> [Prompt] The entries shown here must be retyped in full, with no pictures included.

──────

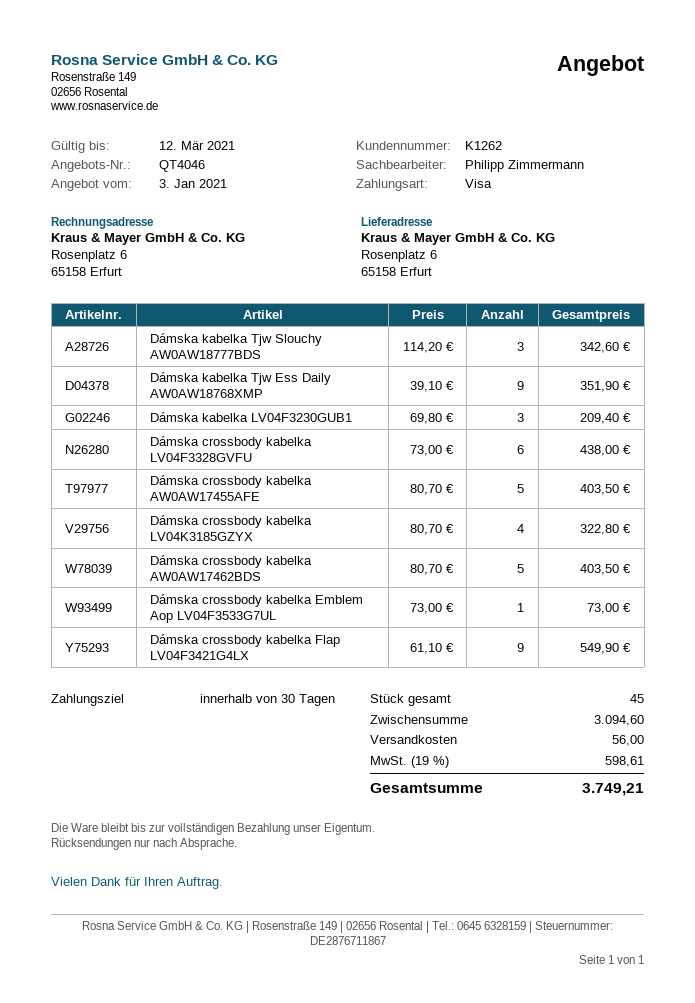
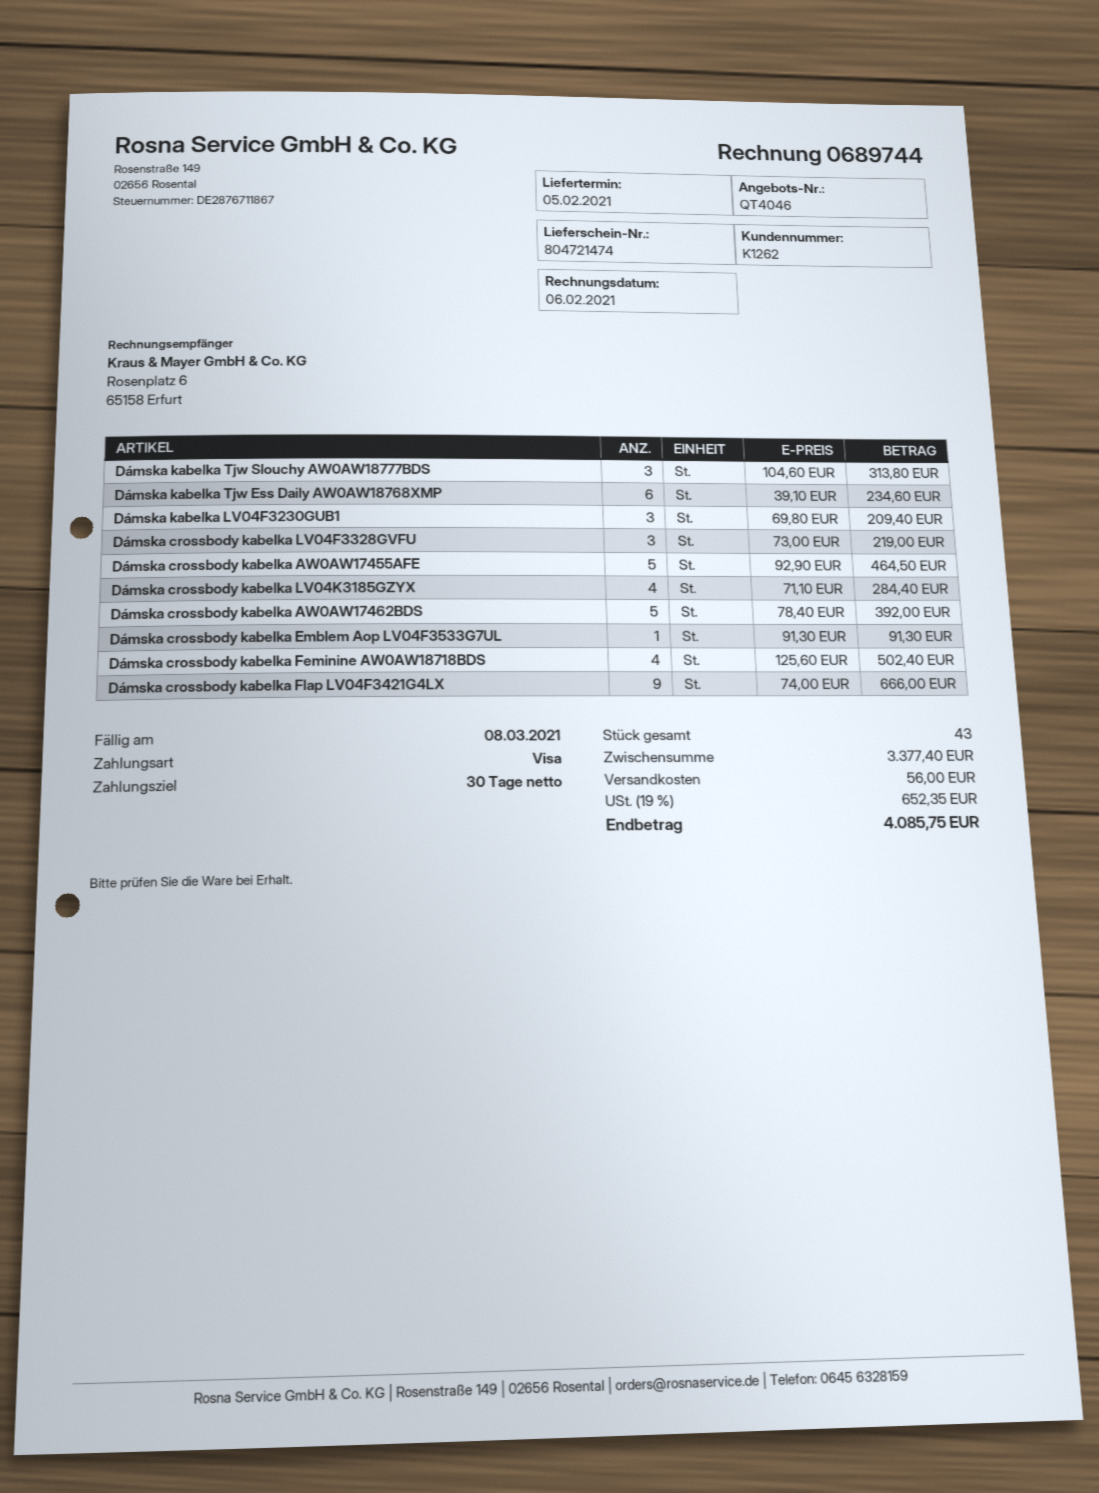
Dámska kabelka Tjw Slouchy AW0AW18777BDS: 3 x 114.20 = 342.60 -> 3 x 104.60 = 313.80
Dámska kabelka Tjw Ess Daily AW0AW18768XMP: 9 x 39.10 = 351.90 -> 6 x 39.10 = 234.60
Dámska crossbody kabelka LV04F3328GVFU: 6 x 73.00 = 438.00 -> 3 x 73.00 = 219.00
Dámska crossbody kabelka AW0AW17455AFE: 5 x 80.70 = 403.50 -> 5 x 92.90 = 464.50
Dámska crossbody kabelka LV04K3185GZYX: 4 x 80.70 = 322.80 -> 4 x 71.10 = 284.40
Dámska crossbody kabelka AW0AW17462BDS: 5 x 80.70 = 403.50 -> 5 x 78.40 = 392.00
Dámska crossbody kabelka Emblem Aop LV04F3533G7UL: 1 x 73.00 = 73.00 -> 1 x 91.30 = 91.30
Dámska crossbody kabelka Flap LV04F3421G4LX: 9 x 61.10 = 549.90 -> 9 x 74.00 = 666.00
Dámska crossbody kabelka Feminine AW0AW18718BDS: none -> 4 x 125.60 = 502.40
total quantity: 45 -> 43
subtotal: 3094.60 -> 3377.40
tax: 19% = 598.61 -> 19% = 652.35
total: 3749.21 -> 4085.75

──────

> [Your solution]
Dámska kabelka Tjw Slouchy AW0AW18777BDS: 3 x 114.20 = 342.60 -> 3 x 104.60 = 313.80
Dámska kabelka Tjw Ess Daily AW0AW18768XMP: 9 x 39.10 = 351.90 -> 6 x 39.10 = 234.60
Dámska crossbody kabelka LV04F3328GVFU: 6 x 73.00 = 438.00 -> 3 x 73.00 = 219.00
Dámska crossbody kabelka AW0AW17455AFE: 5 x 80.70 = 403.50 -> 5 x 92.90 = 464.50
Dámska crossbody kabelka LV04K3185GZYX: 4 x 80.70 = 322.80 -> 4 x 71.10 = 284.40
Dámska crossbody kabelka AW0AW17462BDS: 5 x 80.70 = 403.50 -> 5 x 78.40 = 392.00
Dámska crossbody kabelka Emblem Aop LV04F3533G7UL: 1 x 73.00 = 73.00 -> 1 x 91.30 = 91.30
Dámska crossbody kabelka Flap LV04F3421G4LX: 9 x 61.10 = 549.90 -> 9 x 74.00 = 666.00
Dámska crossbody kabelka Feminine AW0AW18718BDS: none -> 4 x 125.60 = 502.40
total quantity: 45 -> 43
subtotal: 3094.60 -> 3377.40
tax: 19% = 598.61 -> 19% = 652.35
total: 3749.21 -> 4085.75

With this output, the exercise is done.